Capitolo VI
LA METAFISICA DEL SECOLO DECIMOTTAVO
I teologi e i metafisici disprezzano la filosofia del secolo decimottavo, l'accusano di essere stata leggiera, superficiale, plebea; questo è il suo merito; e glielo diede Locke, che noi consideriamo qual rivelatore. Lasciamo i teologi e i metafisici; che ogni uomo di buona volontà interroghi Locke a nome dell'umanità, troverà in lui l'esploratore del mondo nel quale viviamo. Ecco i titoli di Locke alla nostra riconoscenza.
1.° Non cerca più un criterio assoluto, un che inconcusso; dimanda al pensiero delle cognizioni utili. L'uomo, dice egli, non può lavorare alla luce del sole, si contenti della luce del fuoco: in altri termini, non può giungere al vero matematico fuori delle matematiche, si limiti alla certezza positiva, terrestre, alle utili cognizioni. Così la filosofia scioglievasi d'un tratto dalle equazioni cartesiane, il libero esame cadeva sull'utile verità, non era trasportato nell'impossibile, la ragione discendeva dal cielo per riscattare la terra.
2.° E dove era la terra? nella percezione non chiara e distinta, ma chiara e determinata. Dunque progrediva ad onta del dubbio critico, e disdegnava le entità metafisiche quali tele d'aragno, quando si tratta del vero, e del giusto positivo e determinato.

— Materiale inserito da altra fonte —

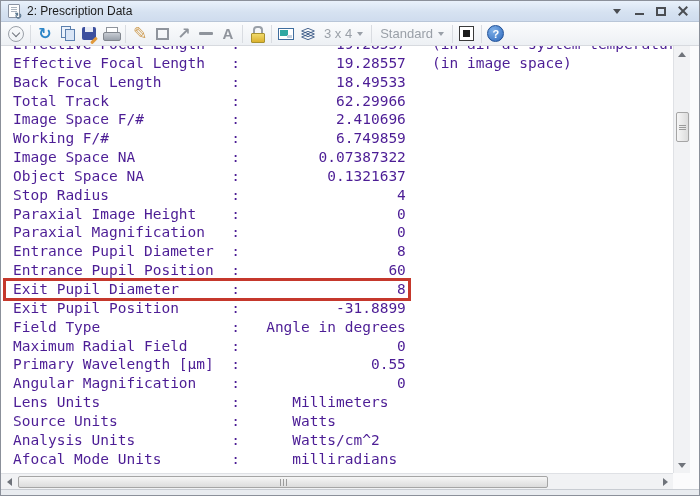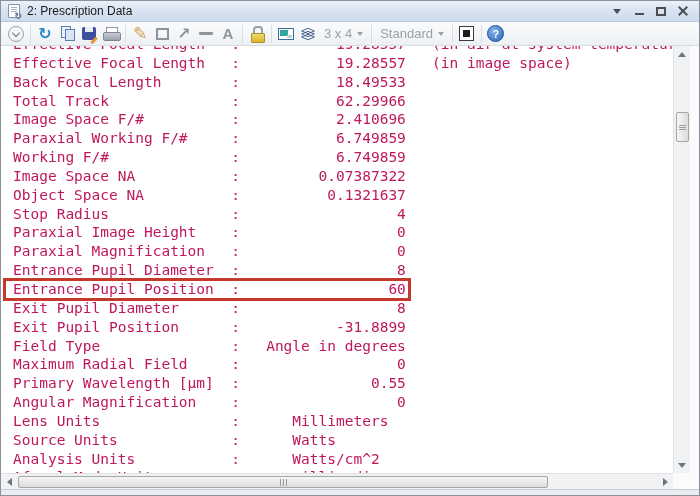"Effective Focal Length : 19.28557" .prow { color: #be185d -> #4c1d95 }
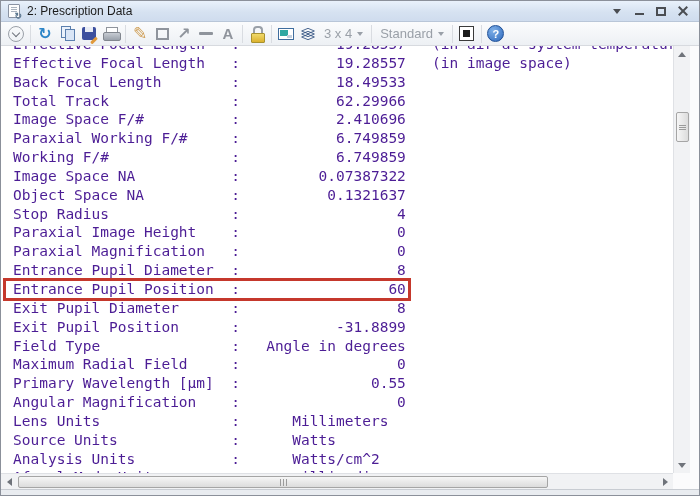"Paraxial Working F/# : 6.749859" div.prow { html: <div>Paraxial Working F/# : 6.749859</div> -> none }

3.° Dov'è la cognizione chiara e determinata? Nella sensazione; le nostre cognizioni, dice Locke, cominciano e finiscono colla sensazione, fuori della quale non havvi altro che il vuoto. Eccoci dunque resi alla natura; è oramai inteso che siamo di questo mondo, che urge di decomporre i nostri pensieri, di risalire alla loro origine, di tradurli in sensazioni, cioè di rettificarli coi fatti.